# Samsung SyncMaster P2770HD Bildeinstellungen



## Essener (17. Juni 2011)

Hallo zusammen,

ich bin neu hier und seit heute auch noch stolzer Besitzer eines Samsung SyncMaster P2770HD. Nun habe ich eine Frage an die Profis, könnten Ihr hier bitte eure "perfekten" Bildeinstellungen posten? 


Mfg

Andreas


----------



## mkay87 (17. Juni 2011)

Bitte auch darum.
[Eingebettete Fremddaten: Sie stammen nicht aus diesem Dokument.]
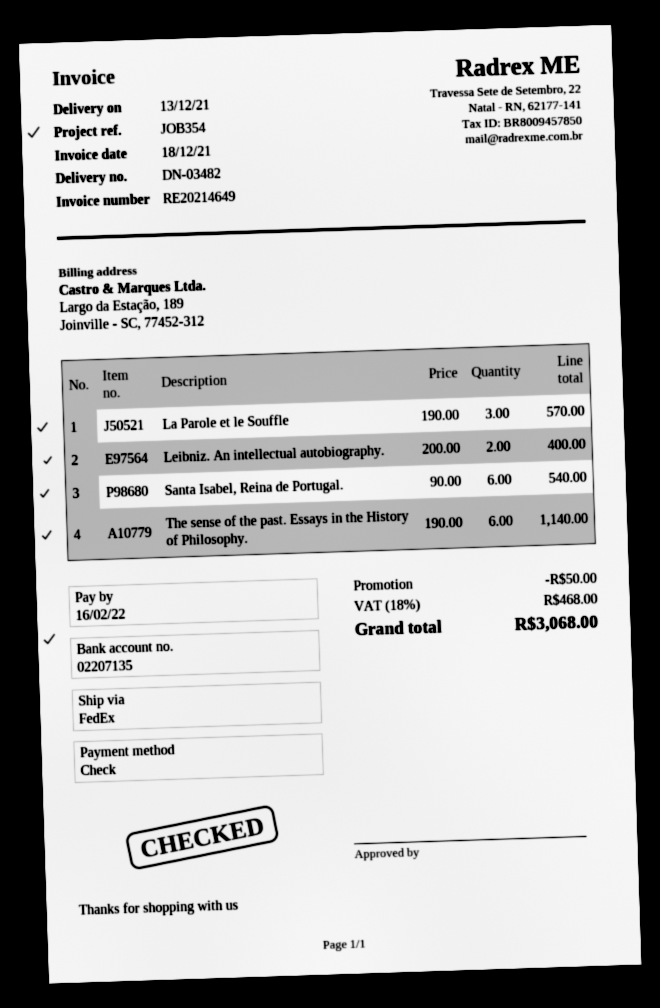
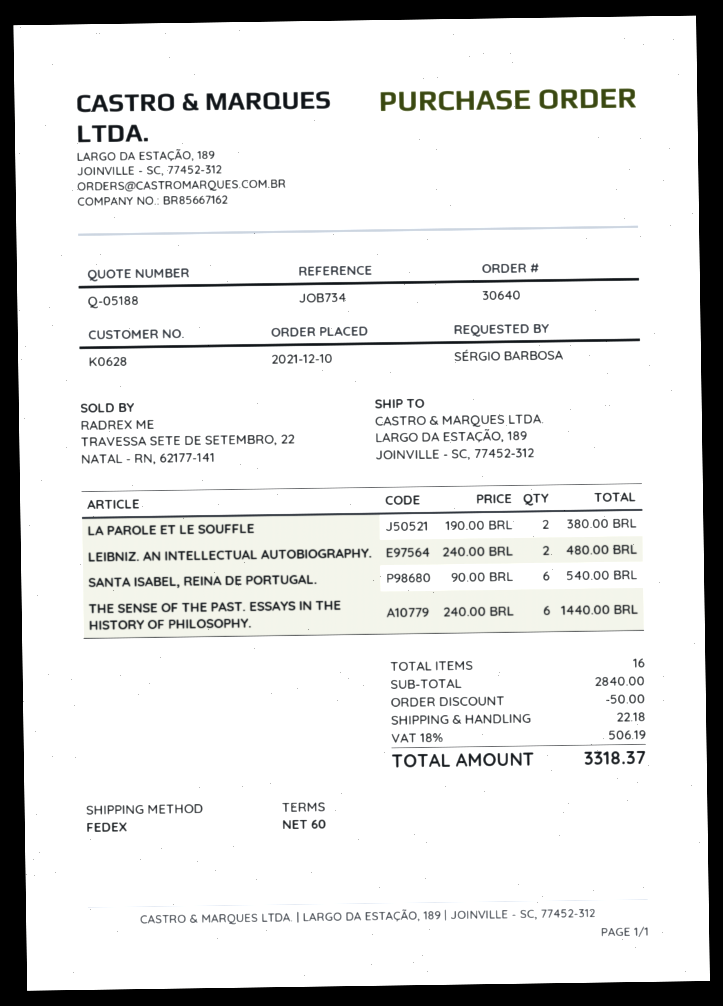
reference: JOB354 -> JOB734
La Parole et le Souffle: 3 x 190.00 = 570.00 -> 2 x 190.00 = 380.00
Leibniz. An intellectual autobiography.: 2 x 200.00 = 400.00 -> 2 x 240.00 = 480.00
The sense of the past. Essays in the History of Philosophy.: 6 x 190.00 = 1140.00 -> 6 x 240.00 = 1440.00
shipping: none -> 22.18
tax: 18% = 468.00 -> 18% = 506.19
total: 3068.00 -> 3318.37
Montag kommt mein 2770FH


----------



## Eol_Ruin (22. Juni 2011)

Es gibt keine "perfekten Bildeinstellungen für Jedermann" 
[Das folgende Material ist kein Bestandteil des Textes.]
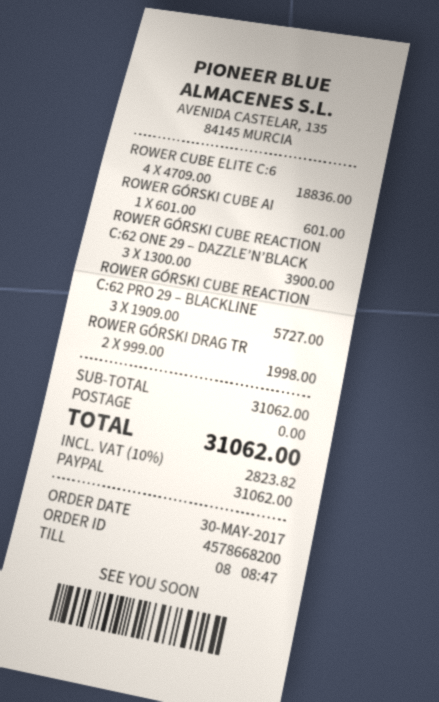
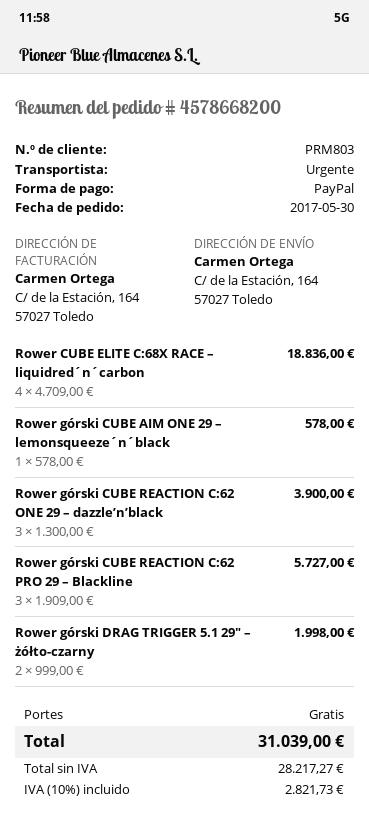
ROWER GÓRSKI CUBE AI: 1 x 601.00 = 601.00 -> 1 x 578.00 = 578.00
tax: 10% = 2823.82 -> 10% = 2821.73
total: 31062.00 -> 31039.00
Erstens gibt es selbst bei den gleichen Panels Streuungen in der Fertigung z.B. bei verschiedenen Chargen.
Und zweitens - besonders wichtig - *Jeder Arbeits/Spiel-Platz ist anders beleuchtet*.

Es gibt diverse Testprogramme - unter anderem im NVidia-Treiber - mit denen man eigene Einstellungen finden kann.
Oder man kauft/leiht sich ein Kalibrierungsgerät.

Auch hier gibts diverse Testprogramme:
PRAD | Testprogramme


----------